The Health Care System
While the primary image of the EMS system is the back of an ambulance, the health-care facilities which interface with Ambulance services are an important part of the backbone of the EMS System. Traditionally, most patients will be turned over to a hospital Emergency department, where physicians specialized in the treatment of acute injuries and illnesses provide definitive care to fully diagnose and treat the patient's medical problems. These departments, however, serve only as general treatment centers, and are not appropriate for all patients. Patients such as those who have experienced major trauma, burns, or poisoning, and certain pediatric patients, require specialized care which can only be provided in specialty facilities.

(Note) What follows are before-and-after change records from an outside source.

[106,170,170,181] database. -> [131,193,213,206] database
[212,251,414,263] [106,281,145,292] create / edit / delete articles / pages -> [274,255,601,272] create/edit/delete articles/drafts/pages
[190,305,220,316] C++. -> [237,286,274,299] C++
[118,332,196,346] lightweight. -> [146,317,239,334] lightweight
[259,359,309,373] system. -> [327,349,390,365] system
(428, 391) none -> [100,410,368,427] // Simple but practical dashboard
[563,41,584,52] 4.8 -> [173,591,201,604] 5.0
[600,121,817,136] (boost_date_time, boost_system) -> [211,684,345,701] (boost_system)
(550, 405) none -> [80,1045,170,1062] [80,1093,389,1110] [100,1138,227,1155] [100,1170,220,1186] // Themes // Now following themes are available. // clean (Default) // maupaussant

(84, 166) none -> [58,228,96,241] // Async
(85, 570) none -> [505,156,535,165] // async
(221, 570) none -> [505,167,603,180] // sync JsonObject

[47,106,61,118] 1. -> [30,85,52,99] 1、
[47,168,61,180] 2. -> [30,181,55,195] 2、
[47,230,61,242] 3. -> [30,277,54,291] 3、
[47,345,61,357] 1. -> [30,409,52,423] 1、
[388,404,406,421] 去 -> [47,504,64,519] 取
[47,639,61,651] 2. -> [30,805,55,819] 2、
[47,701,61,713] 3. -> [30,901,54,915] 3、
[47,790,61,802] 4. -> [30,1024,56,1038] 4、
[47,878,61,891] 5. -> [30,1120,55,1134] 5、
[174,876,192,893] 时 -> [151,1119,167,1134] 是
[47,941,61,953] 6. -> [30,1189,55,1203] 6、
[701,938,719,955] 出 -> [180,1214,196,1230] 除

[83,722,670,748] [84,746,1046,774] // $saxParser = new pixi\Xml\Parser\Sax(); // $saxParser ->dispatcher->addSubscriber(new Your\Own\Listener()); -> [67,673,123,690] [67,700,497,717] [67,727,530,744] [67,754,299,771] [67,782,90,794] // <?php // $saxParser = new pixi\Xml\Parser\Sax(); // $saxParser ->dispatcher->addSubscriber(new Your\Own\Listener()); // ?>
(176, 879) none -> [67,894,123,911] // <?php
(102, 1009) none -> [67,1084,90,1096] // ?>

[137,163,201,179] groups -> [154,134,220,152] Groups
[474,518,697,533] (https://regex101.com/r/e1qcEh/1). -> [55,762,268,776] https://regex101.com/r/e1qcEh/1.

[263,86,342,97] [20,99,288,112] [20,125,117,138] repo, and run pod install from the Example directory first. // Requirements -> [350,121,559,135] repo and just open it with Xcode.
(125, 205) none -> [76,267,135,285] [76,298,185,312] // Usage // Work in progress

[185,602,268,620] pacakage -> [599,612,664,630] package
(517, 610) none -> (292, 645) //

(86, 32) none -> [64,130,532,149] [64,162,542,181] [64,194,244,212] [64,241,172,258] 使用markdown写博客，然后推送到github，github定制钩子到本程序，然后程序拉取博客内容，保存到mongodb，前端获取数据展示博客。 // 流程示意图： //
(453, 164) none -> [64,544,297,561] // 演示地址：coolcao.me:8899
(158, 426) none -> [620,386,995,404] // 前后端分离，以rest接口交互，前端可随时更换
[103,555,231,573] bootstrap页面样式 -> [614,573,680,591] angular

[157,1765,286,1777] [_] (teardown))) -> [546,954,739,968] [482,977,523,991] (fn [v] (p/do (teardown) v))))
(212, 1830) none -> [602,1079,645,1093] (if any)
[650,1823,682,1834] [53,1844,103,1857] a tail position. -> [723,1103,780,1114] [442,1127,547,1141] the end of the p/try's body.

Trauma Centers are facilities which are equipped to provide comprehensive Emergency Medical services to patients who have suffered from a major trauma. These facilities are required to have certain specialized physicians on staff and certain specialized equipment available at all times in order to maintain their designation as a trauma center. Lower levels of trauma centers may also be established by agreements with major trauma centers, so that remote regions can have faster access to hospitals equipped to stabilize critical trauma patients before transferring them to a fully equipped trauma center.
Burn Centers feature specialized equipment and facilities for the management of patients with critical burns. The unique treatment implications and possible complications of critical burns mandate treatment at one of these highly specialized facilities.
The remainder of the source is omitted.